Hace como un año, un buen amigo que actualmente vive en París, me invitó a pasar un fin de semana.
La primera noche cenamos en su casa, con tres amigos suyos, todos escritores.
A lo largo de la conversación, el más joven, de gesto serio y enjuto de preocupación se dirigió a mí, y, comenzó su disertación.
– Señor Hernández, cree usted en la eterna lucha entre los muertos y los vivos. Los muertos están muertos, cierto, pero son infinitamente más numerosos que los vivos, y en todas las contiendas, la superioridad numérica acaba por triunfar. Además, los muertos no tienen nada que perder y seguros están de su inmunidad e impunidad. Los muertos tienen un poderoso aliado; el miedo y la superstición de los vivos, además de los fantasmas.
– Pero ¿qué quiere hacer ante este conflicto?, le interpelé a Monsieur Lambert, que así decía llamarse.
– Proclamar y dirigir la revolución de los vivos contra los muertos. Creemos que los muertos no existen. En cambio, durante siglos, usurpan nuestro espacio, dominan nuestro pensamiento, nos oprimen con sus legados y costumbres. Fíjese en nuestras escuelas: la mayoría de las asignaturas están basadas en sus escritos y descubrimiento de los muertos. La historia del mundo, no es más que un interminable y aburrido Libro de los Muertos. En política, tenemos que basarnos y obedecer constituciones, leyes, y costumbres que son, casi todas, obra del pensamiento de los muertos.
En la vida privada, estamos obligados a las llamadas ‘últimas voluntades’ del difunto. En los países católicos se recurre frecuentemente a los sacerdotes para oficiar ceremonias por la eterna salvación de sus almas. El primero de noviembre celebran ‘El día de los difuntos’, visitando las tumbas de los finados en sus cementerios.
Nuestros museos están llenos de obras de muertos, que, por el prestigio de su antigüedad, impresionan a los jóvenes y obstaculizan la creación de novedades. En nuestras plazas, se pavonean difuntos famosos, bien a caballo, o bien sentados y pensativos. Las principales calles y avenidas llevan el nombre de algún muerto, cuando doy mi dirección estoy patrocinando su pasada vida.

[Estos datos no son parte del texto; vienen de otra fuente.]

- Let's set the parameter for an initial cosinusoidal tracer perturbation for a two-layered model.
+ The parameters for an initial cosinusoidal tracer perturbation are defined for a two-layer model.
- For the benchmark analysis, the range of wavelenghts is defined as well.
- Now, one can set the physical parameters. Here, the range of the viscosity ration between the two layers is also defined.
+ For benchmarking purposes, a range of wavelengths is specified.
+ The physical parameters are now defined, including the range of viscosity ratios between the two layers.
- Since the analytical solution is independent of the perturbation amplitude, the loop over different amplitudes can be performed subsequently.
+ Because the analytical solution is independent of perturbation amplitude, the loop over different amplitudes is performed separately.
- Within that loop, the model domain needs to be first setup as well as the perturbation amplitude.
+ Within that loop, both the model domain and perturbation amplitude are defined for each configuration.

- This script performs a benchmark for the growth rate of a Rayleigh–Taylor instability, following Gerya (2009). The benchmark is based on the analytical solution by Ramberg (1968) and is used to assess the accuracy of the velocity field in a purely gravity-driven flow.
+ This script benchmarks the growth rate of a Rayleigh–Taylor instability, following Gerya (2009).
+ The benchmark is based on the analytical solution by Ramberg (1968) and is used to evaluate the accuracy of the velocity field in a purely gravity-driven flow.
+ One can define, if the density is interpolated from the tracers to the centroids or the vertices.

En todos los países hay espiritistas, magos, santeros, metafísicos que pretenden evocar a los muertos o mantener alguna relación, intentando hacerles visibles en algún momento, para mayor gloria del idiotizado cliente.

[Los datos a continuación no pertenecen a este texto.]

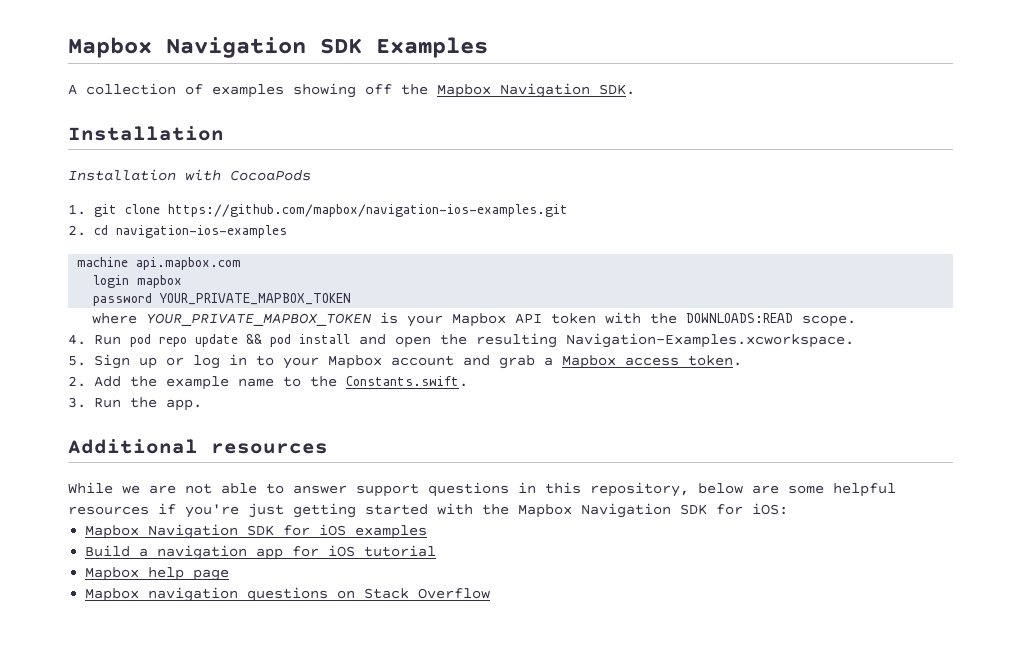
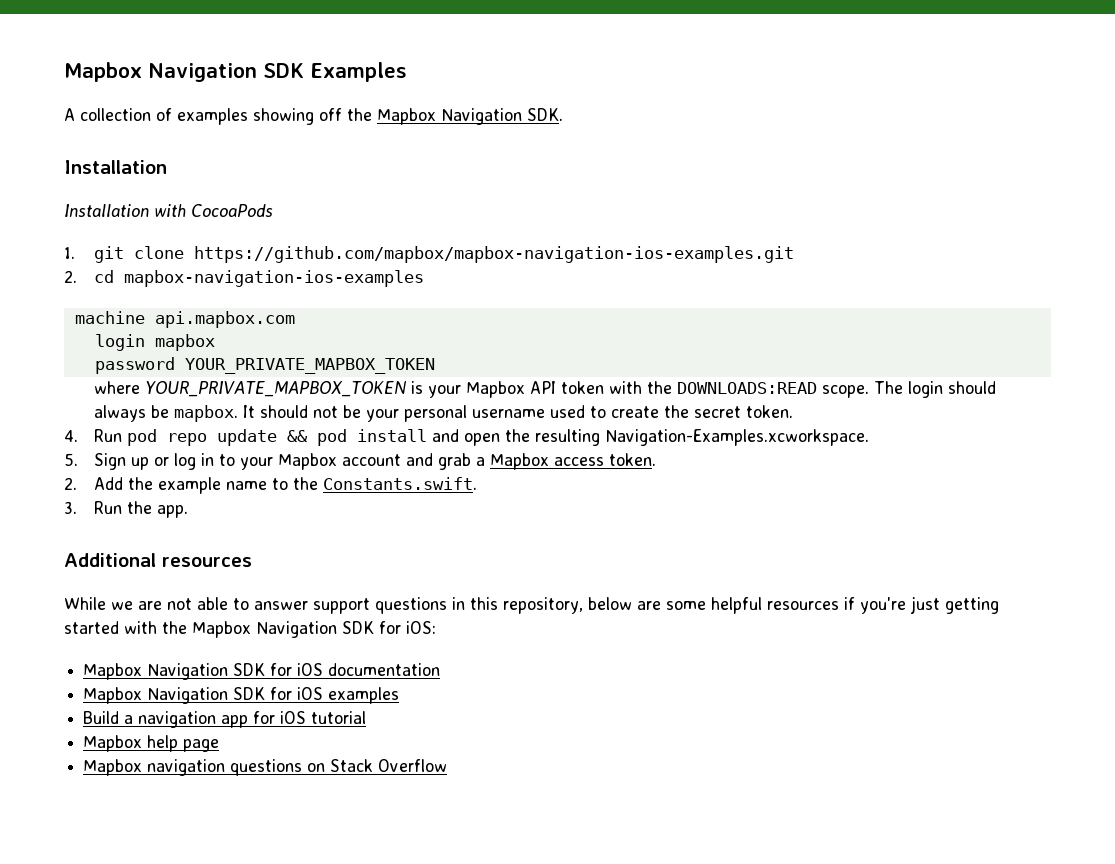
- 1. git clone https://github.com/mapbox/navigation-ios-examples.git
+ 1. git clone https://github.com/mapbox/mapbox-navigation-ios-examples.git
- 2. cd navigation-ios-examples
+ 2. cd mapbox-navigation-ios-examples
+ The login should always be mapbox. It should not be your personal username used to create the secret token.
+ Mapbox Navigation SDK for iOS documentation

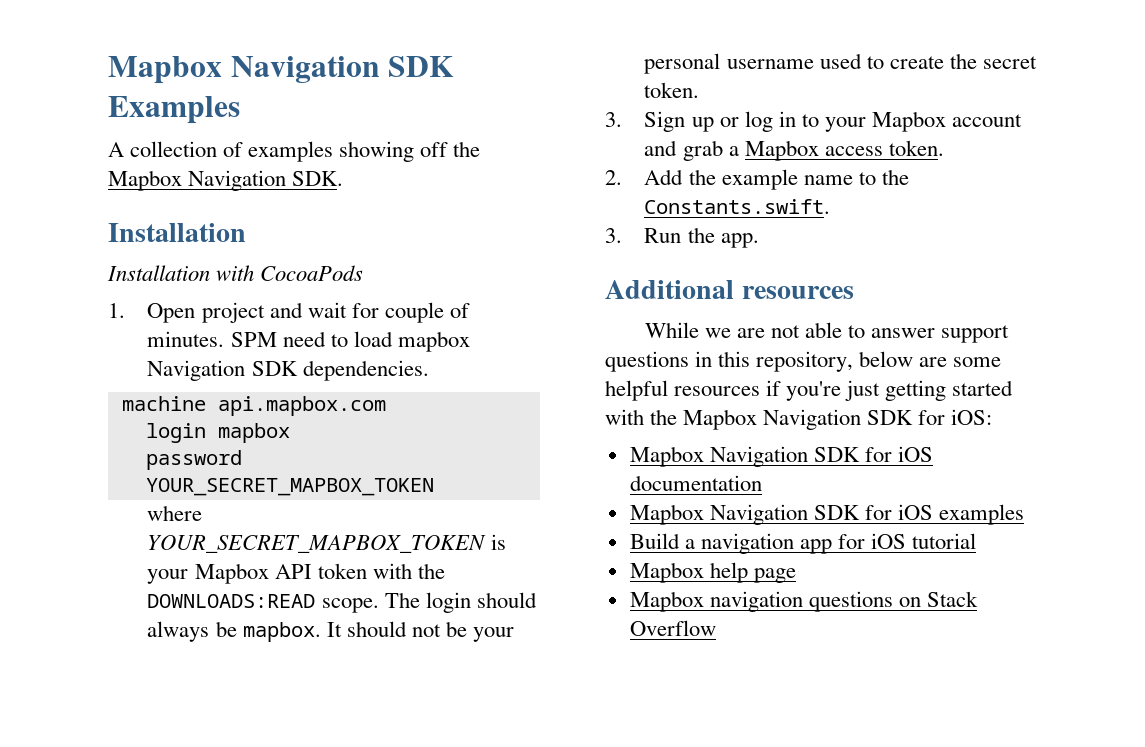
- 1. git clone https://github.com/mapbox/mapbox-navigation-ios-examples.git
- 2. cd mapbox-navigation-ios-examples
+ 1. Open project and wait for couple of minutes. SPM need to load mapbox Navigation SDK dependencies.
- password YOUR_PRIVATE_MAPBOX_TOKEN
+ password YOUR_SECRET_MAPBOX_TOKEN
- where YOUR_PRIVATE_MAPBOX_TOKEN is your Mapbox API token with the DOWNLOADS:READ scope.
+ where YOUR_SECRET_MAPBOX_TOKEN is your Mapbox API token with the DOWNLOADS:READ scope.
- 4. Run pod repo update && pod install and open the resulting Navigation-Examples.xcworkspace.
- 5. Sign up or log in to your Mapbox account and grab a Mapbox access token.
+ 3. Sign up or log in to your Mapbox account and grab a Mapbox access token.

Los muertos ocupan una gran extensión de terreno; los cementerios, que cada día se amplían, son una amenaza creciente de carestía y de hambre. La población aumenta y, al mismo tiempo la necesidad de áreas cultivables, aptas para proporcionar alimento a los vivos, y estas están siendo ocupadas por las última morada de los muertos. Espero haberle transmitido la necesidad, mejor aún, la urgencia, de la revolución que intento promover. Se necesitan grandes sumas para promocionar la idea, para destrucción de los monumentos y de los cementerios, para combatir a los traidores que entre nosotros hay y que son partidarios y cómplices de los muertos.
Recientemente ustedes han sido testigos de la exhumación del cadáver de Franco. Durante más de quince días, el interés de la prensa internacional ha cubierto el acontecimiento. Y el mismo día del levantamiento, la televisión pública ha retransmitido en directo todos los detalles y la multitudinaria presencia de un público enardecido, y hasta violento en sus consignas. Mucha gente lo ha pasado mal por las vivencias recurridas del pasado. Yo le pregunto, señor Hernández, ¿quién ha triunfado, los vivos o el difunto, para quién los recuerdos y la gloria, con sus banderas y flores ensalzando la figura del dictador? Usted mismo puede responder.
Llegamos a los postres y le respondí:
– Monsieur, el único muerto que consiguió derrotar a los vivos, que yo sepa, fue El Cid Campeador a lomos de su caballo ‘Bavieca’. Pero eso sucedió en el siglo XI. Puede que lo de Franco tenga alguna similitud a tal hecho, aun cuando solo sea nostálgico y psicológico.